Top of Dataset records
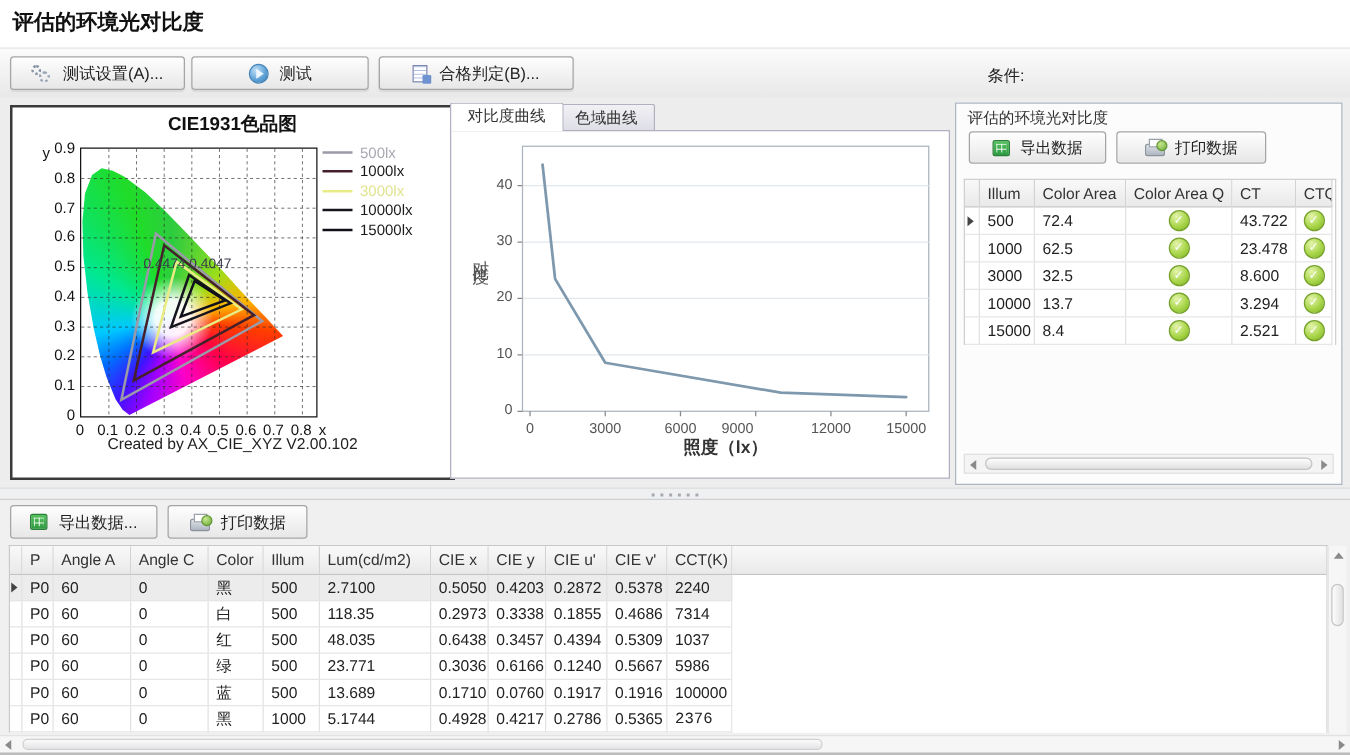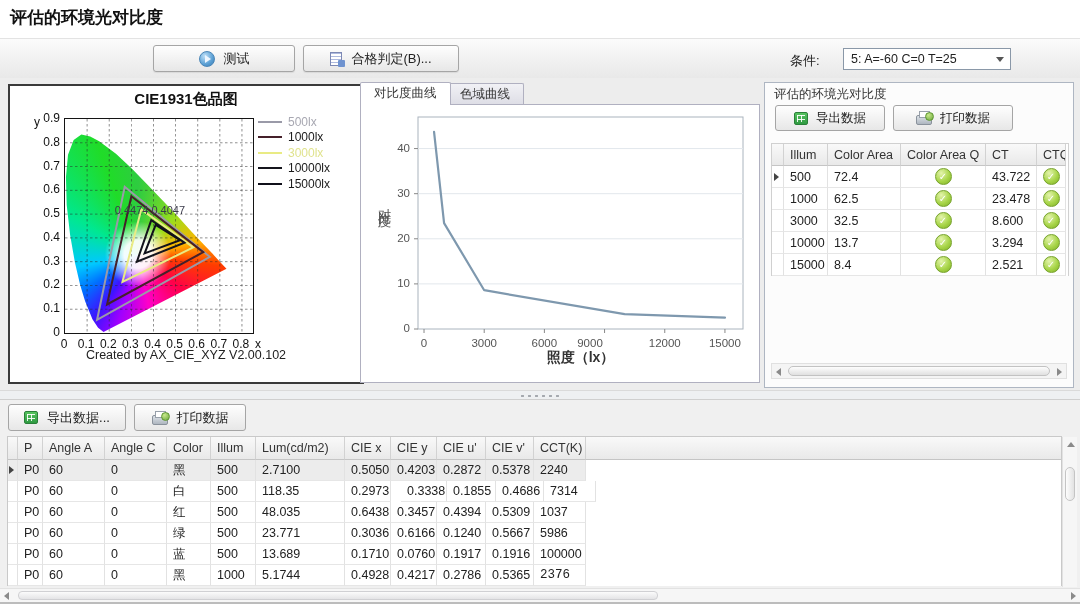--- a/index.html
+++ b/index.html
@@ -121,37 +121,38 @@
   .bottom-edge{position:absolute;left:0;top:202px;width:1080px;height:2px;background:#bcbcbc;}
 </style>
 </head>
 <body>
 
 <div>
 
   <div class="abs page-title">评估的环境光对比度</div>
 
   <div class="abs toolbar">
+    <button class="tb-btn" id="btnTestSettings">
+      <span class="ico-gears">
+          <span class="g1"></span>
+          <span class="g2"></span>
+        </span>
+      <span>测试设置(A)...</span>
+    </button>
     <button class="tb-btn" id="btnTest">
       <span class="ico-play">
           <span class="tri"></span>
         </span>
       <span>测试</span>
     </button>
     <button class="tb-btn" id="btnPass">
       <span class="ico-doc"></span>
       <span>合格判定(B)...</span>
     </button>
     <span class="cond-label">条件:</span>
-    <div class="select">
-      <span>5: A=-60 C=0 T=25</span>
-      <span class="sel-btn">
-          <span class="sel-tri"></span>
-        </span>
-    </div>
   </div>
 
   <div class="abs content">
 
     <div class="abs cie-panel">
       <div class="cie-title">CIE1931色品图</div>
       <div class="cie-ylabel">y</div>
       <div class="cie-plot" id="ciePlot">
         <div class="horseshoe"></div>
         <svg id="cieSvg" width="188" height="214" viewBox="0 0 188 214">
@@ -407,21 +408,21 @@
         </div>
         <div class="trow">
           <div class="tcell" style="width: 10px; height: 21px; padding: 0px 0px 0px 1px;"></div>
           <div class="tcell" style="width: 25px; height: 21px;">P0</div>
           <div class="tcell" style="width: 62px; height: 21px;">60</div>
           <div class="tcell" style="width: 62px; height: 21px;">0</div>
           <div class="tcell" style="width: 44px; height: 21px;">白</div>
           <div class="tcell" style="width: 45px; height: 21px;">500</div>
           <div class="tcell" style="width: 89px; height: 21px;">118.35</div>
           <div class="tcell" style="width: 46px; height: 21px;">0.2973</div>
-          <div class="tcell" style="width: 46px; height: 21px; margin-left: 10px;">0.3338</div>
+          <div class="tcell" style="width: 46px; height: 21px;">0.3338</div>
           <div class="tcell" style="width: 49px; height: 21px;">0.1855</div>
           <div class="tcell" style="width: 48px; height: 21px;">0.4686</div>
           <div class="tcell" style="width: 52px; height: 21px;">7314</div>
           <div class="tcell" style="flex: 1 1 0%; height: 21px; border: none; background: rgb(255, 255, 255);"></div>
         </div>
         <div class="trow">
           <div class="tcell" style="width: 10px; height: 21px; padding: 0px 0px 0px 1px;"></div>
           <div class="tcell" style="width: 25px; height: 21px;">P0</div>
           <div class="tcell" style="width: 62px; height: 21px;">60</div>
           <div class="tcell" style="width: 62px; height: 21px;">0</div>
Bottom of Dataset records
Look for the word "title" in the data, then return every line that contains it.

Task response
   <div class="abs page-title">评估的环境光对比度</div>
       <div class="cie-title">CIE1931色品图</div>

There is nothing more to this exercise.